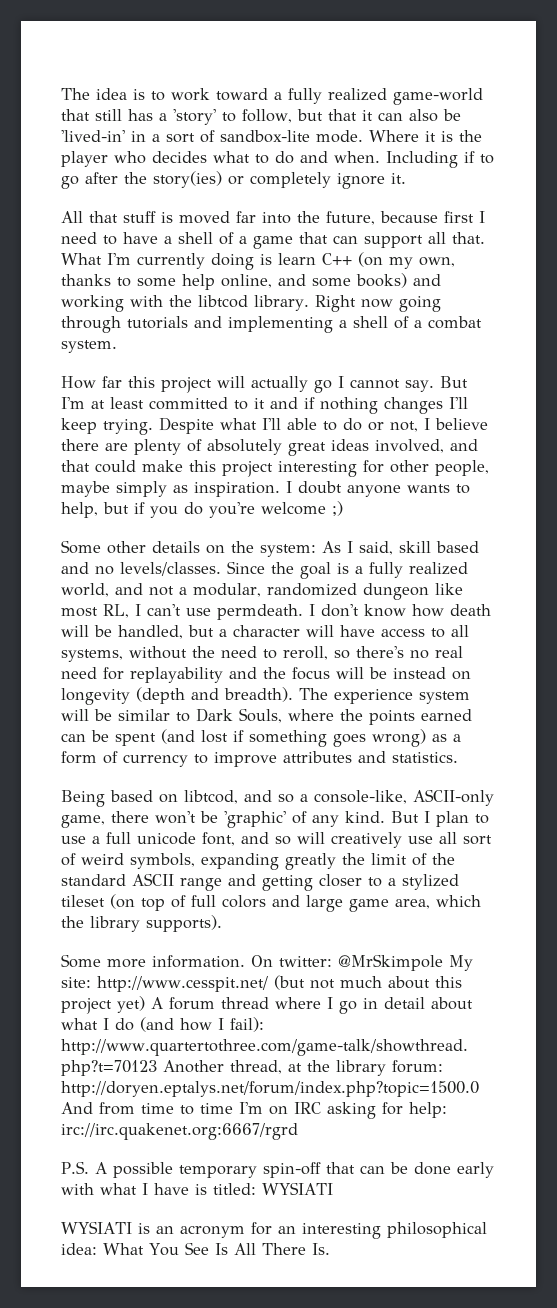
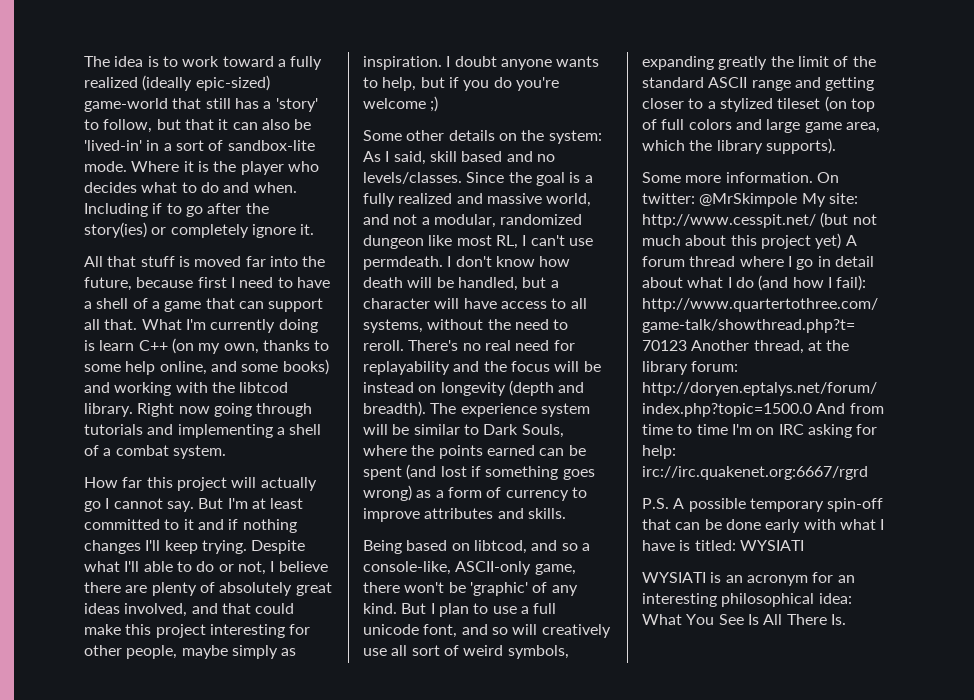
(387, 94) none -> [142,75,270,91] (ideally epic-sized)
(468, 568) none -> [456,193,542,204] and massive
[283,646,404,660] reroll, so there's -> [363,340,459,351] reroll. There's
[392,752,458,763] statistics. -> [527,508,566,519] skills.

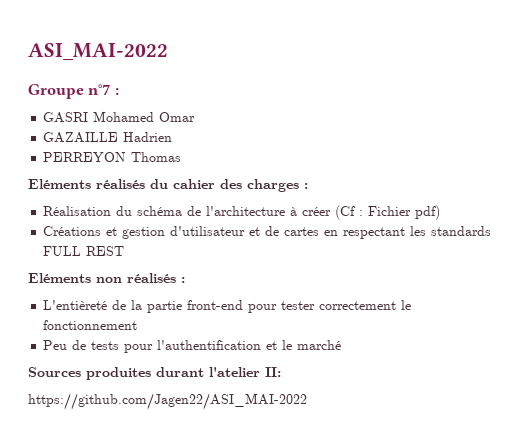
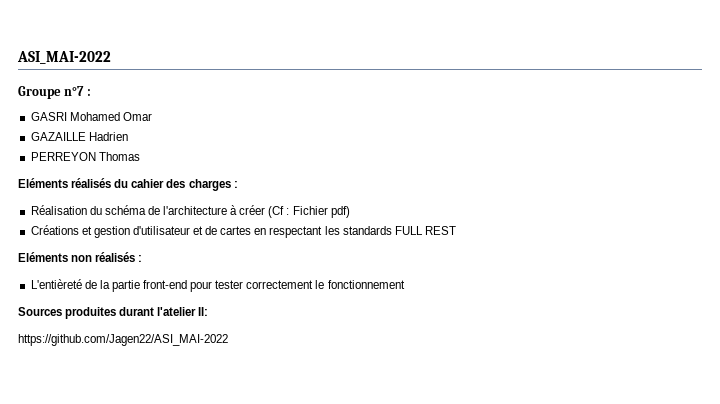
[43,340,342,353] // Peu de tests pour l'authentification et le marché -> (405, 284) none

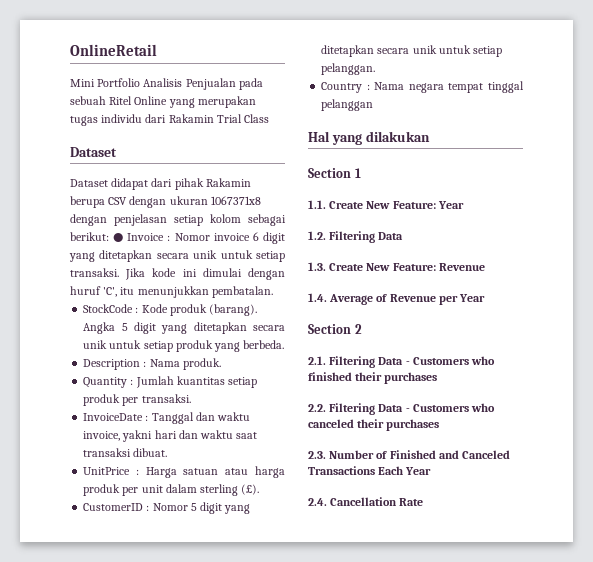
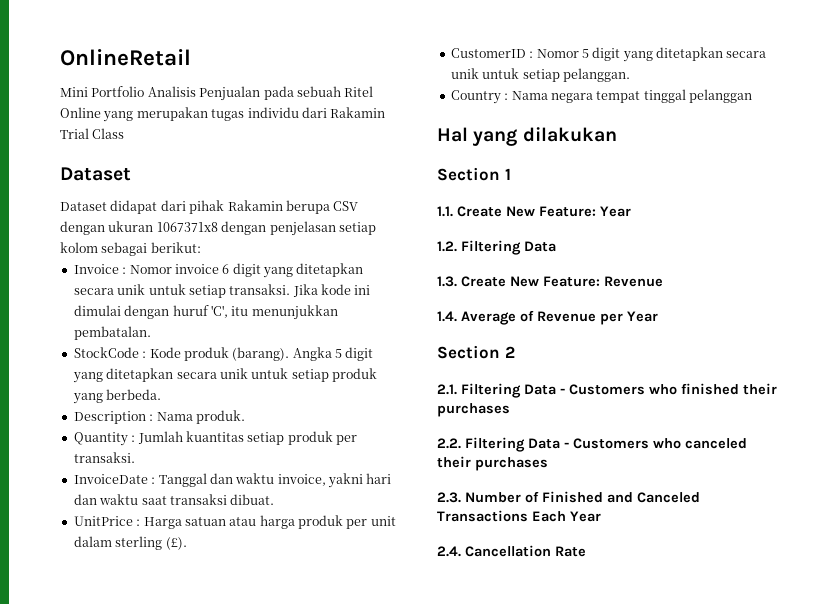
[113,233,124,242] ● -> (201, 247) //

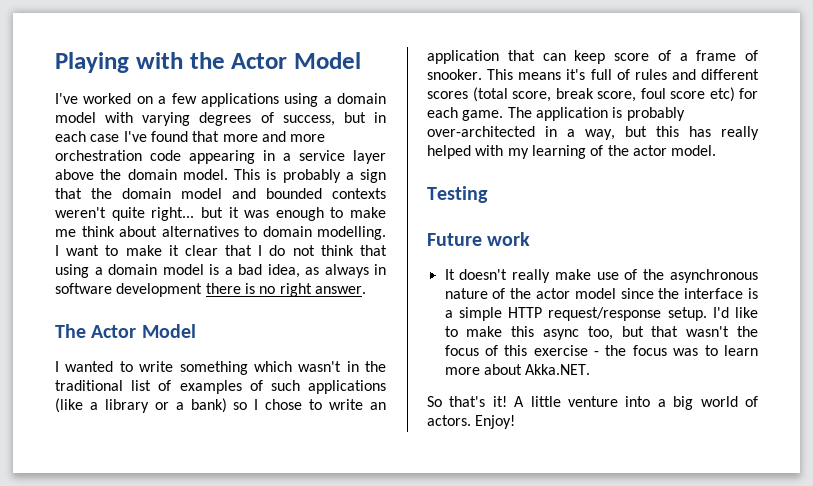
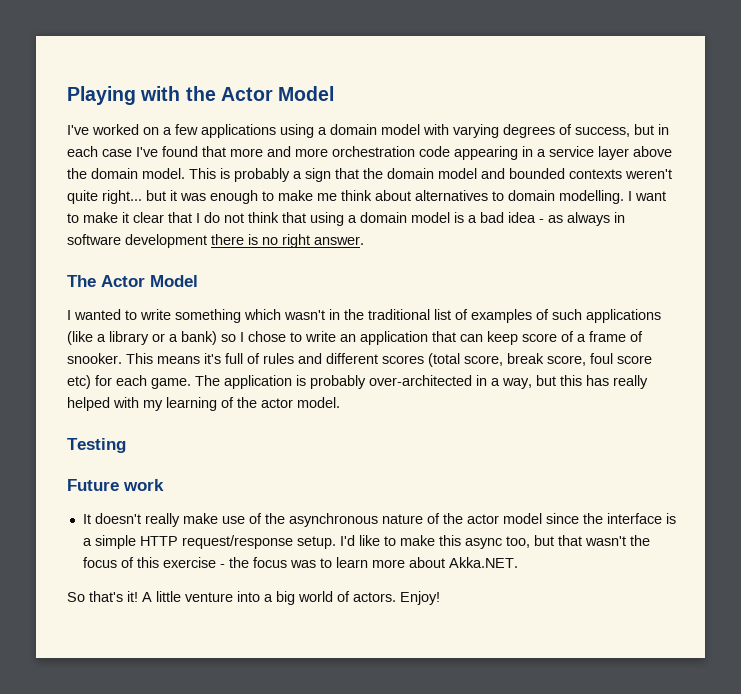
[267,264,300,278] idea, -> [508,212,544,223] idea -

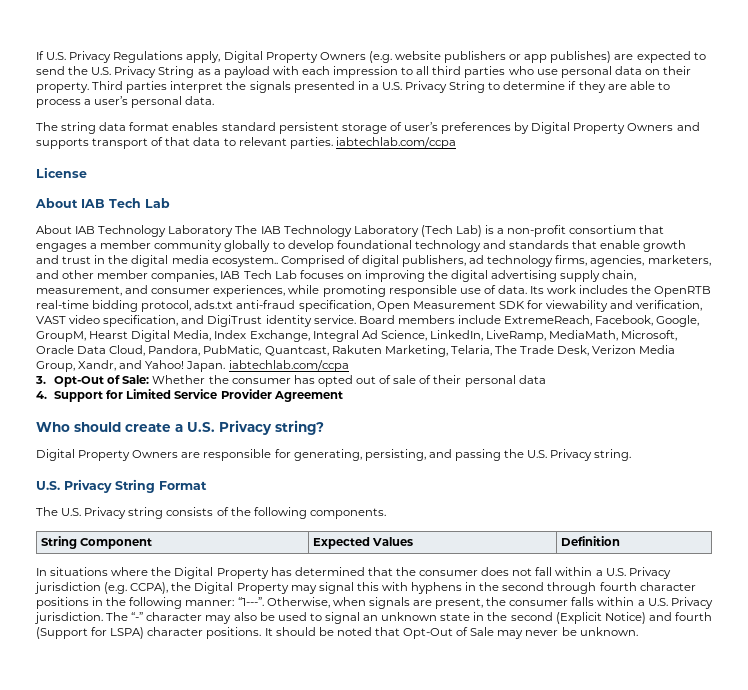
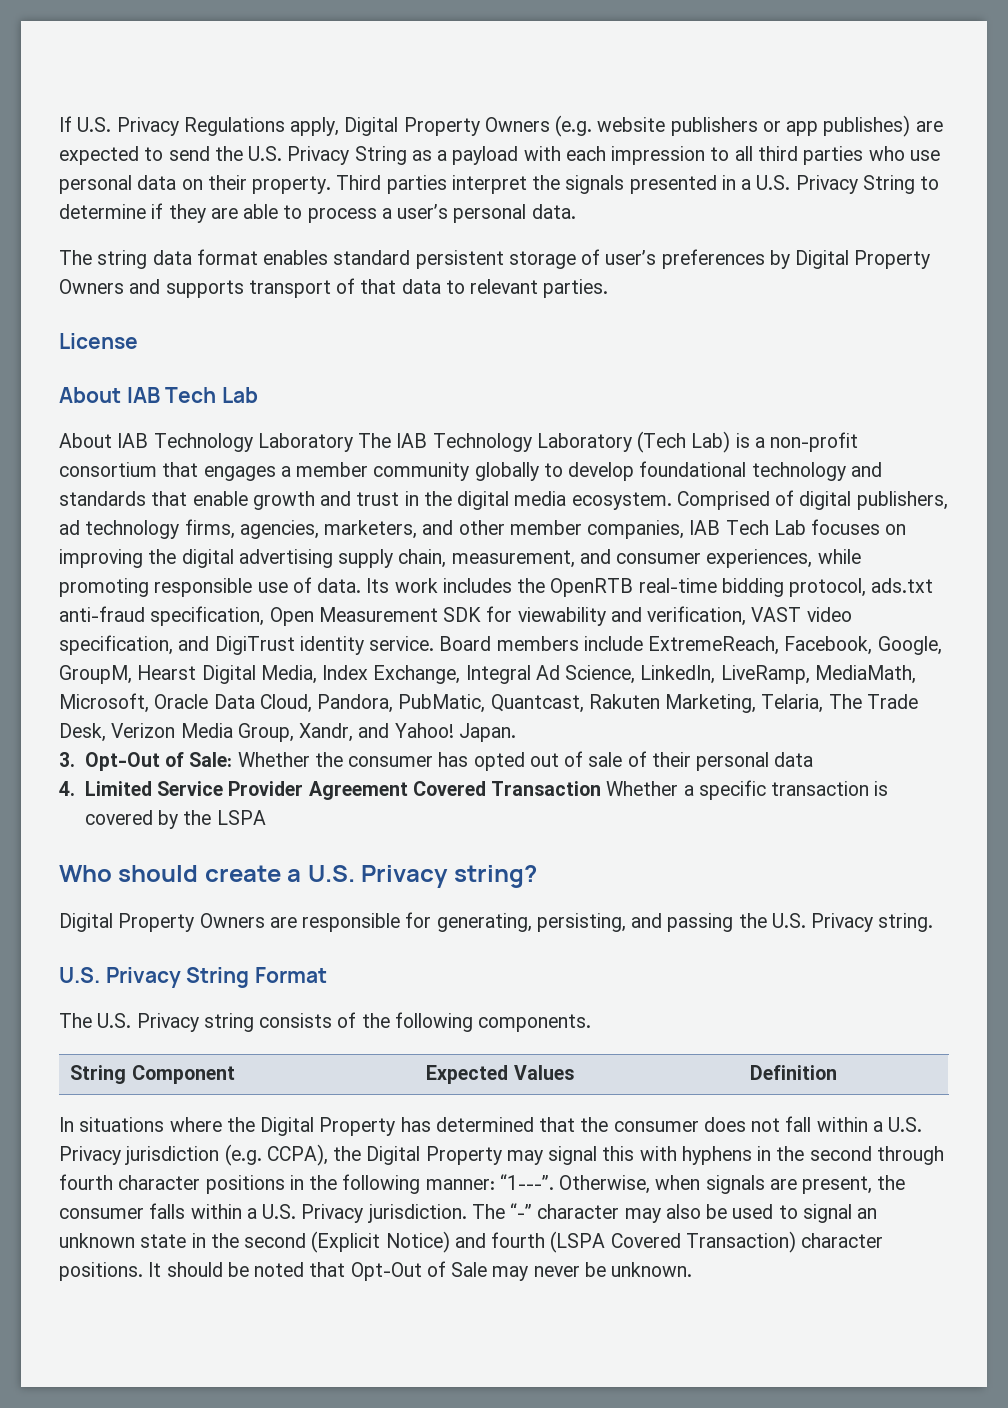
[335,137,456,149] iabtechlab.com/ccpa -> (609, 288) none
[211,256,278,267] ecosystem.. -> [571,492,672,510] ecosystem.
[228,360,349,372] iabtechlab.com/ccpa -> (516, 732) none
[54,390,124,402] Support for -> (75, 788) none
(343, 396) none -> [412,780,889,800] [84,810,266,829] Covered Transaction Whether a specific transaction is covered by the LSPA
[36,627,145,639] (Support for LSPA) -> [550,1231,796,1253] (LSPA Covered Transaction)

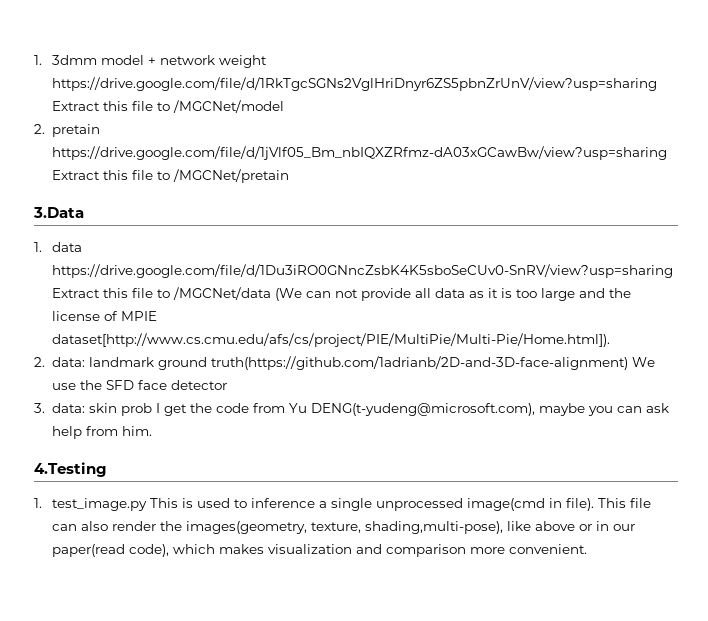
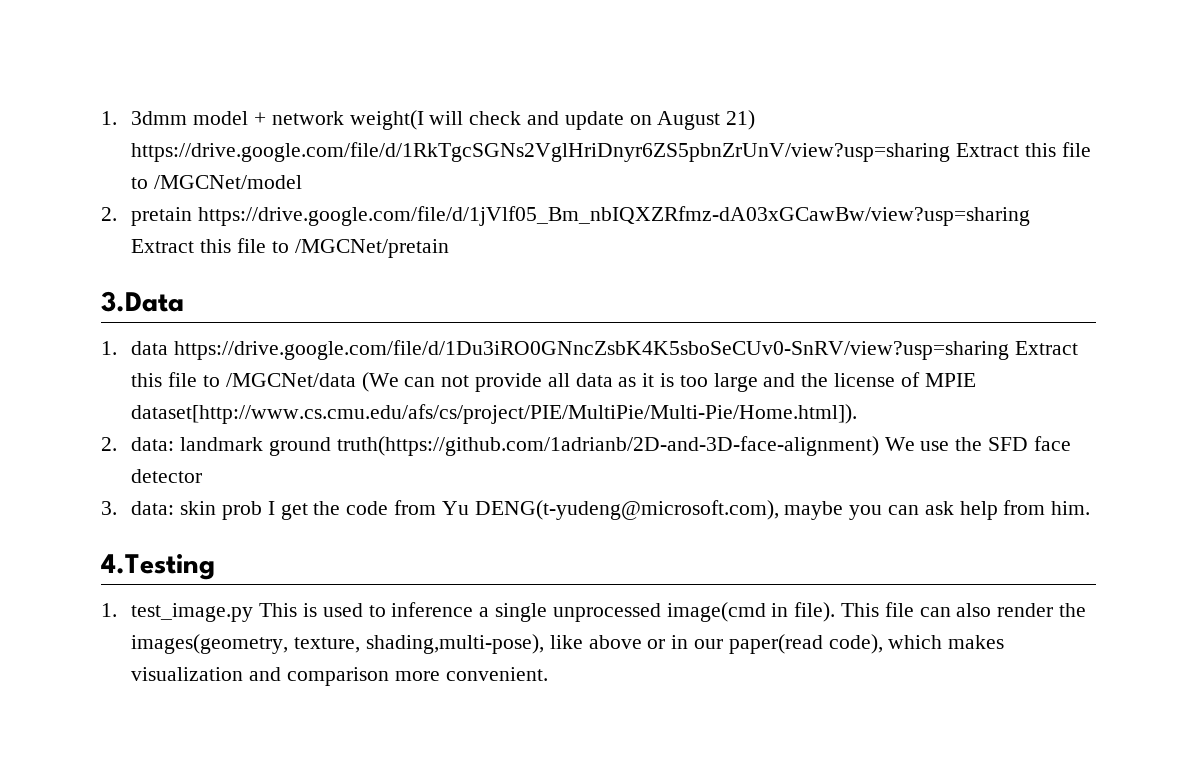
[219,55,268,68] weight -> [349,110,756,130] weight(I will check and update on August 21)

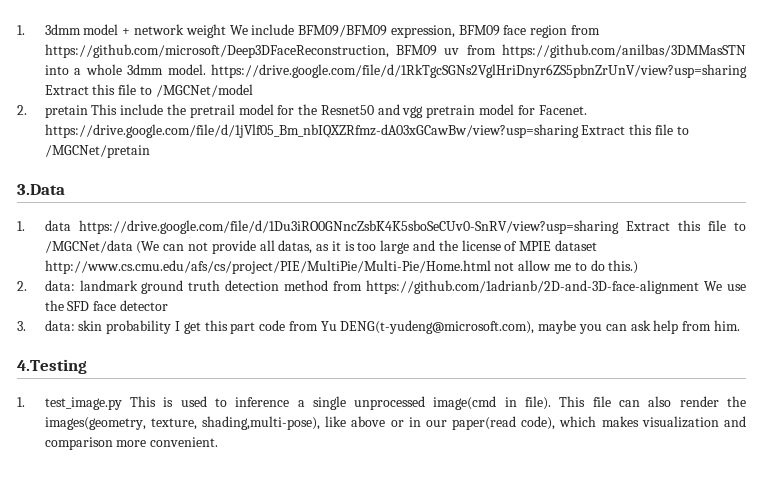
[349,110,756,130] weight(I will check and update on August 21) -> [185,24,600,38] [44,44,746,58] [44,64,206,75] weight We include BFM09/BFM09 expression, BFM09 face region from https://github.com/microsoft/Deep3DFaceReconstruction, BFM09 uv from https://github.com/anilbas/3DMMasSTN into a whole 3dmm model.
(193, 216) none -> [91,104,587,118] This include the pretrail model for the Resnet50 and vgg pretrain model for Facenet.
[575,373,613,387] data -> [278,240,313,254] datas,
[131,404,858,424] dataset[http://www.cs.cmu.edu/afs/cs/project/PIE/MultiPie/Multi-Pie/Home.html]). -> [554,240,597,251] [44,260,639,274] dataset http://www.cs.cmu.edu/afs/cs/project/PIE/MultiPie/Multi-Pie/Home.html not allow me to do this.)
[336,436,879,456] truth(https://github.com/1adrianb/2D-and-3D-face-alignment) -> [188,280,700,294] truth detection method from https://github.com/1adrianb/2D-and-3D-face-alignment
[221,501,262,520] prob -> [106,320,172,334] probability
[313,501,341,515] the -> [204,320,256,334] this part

========================================================================

● **WHAT IS BEING ASKED**: Print exactly what appears from the first line of the listing above down to the line containing "[54,390,124,402] Support for", inclusive, and leave out all pictures.

● **RESULT BELOW**:
(387, 94) none -> [142,75,270,91] (ideally epic-sized)
(468, 568) none -> [456,193,542,204] and massive
[283,646,404,660] reroll, so there's -> [363,340,459,351] reroll. There's
[392,752,458,763] statistics. -> [527,508,566,519] skills.

[43,340,342,353] // Peu de tests pour l'authentification et le marché -> (405, 284) none

[113,233,124,242] ● -> (201, 247) //

[267,264,300,278] idea, -> [508,212,544,223] idea -

[335,137,456,149] iabtechlab.com/ccpa -> (609, 288) none
[211,256,278,267] ecosystem.. -> [571,492,672,510] ecosystem.
[228,360,349,372] iabtechlab.com/ccpa -> (516, 732) none
[54,390,124,402] Support for -> (75, 788) none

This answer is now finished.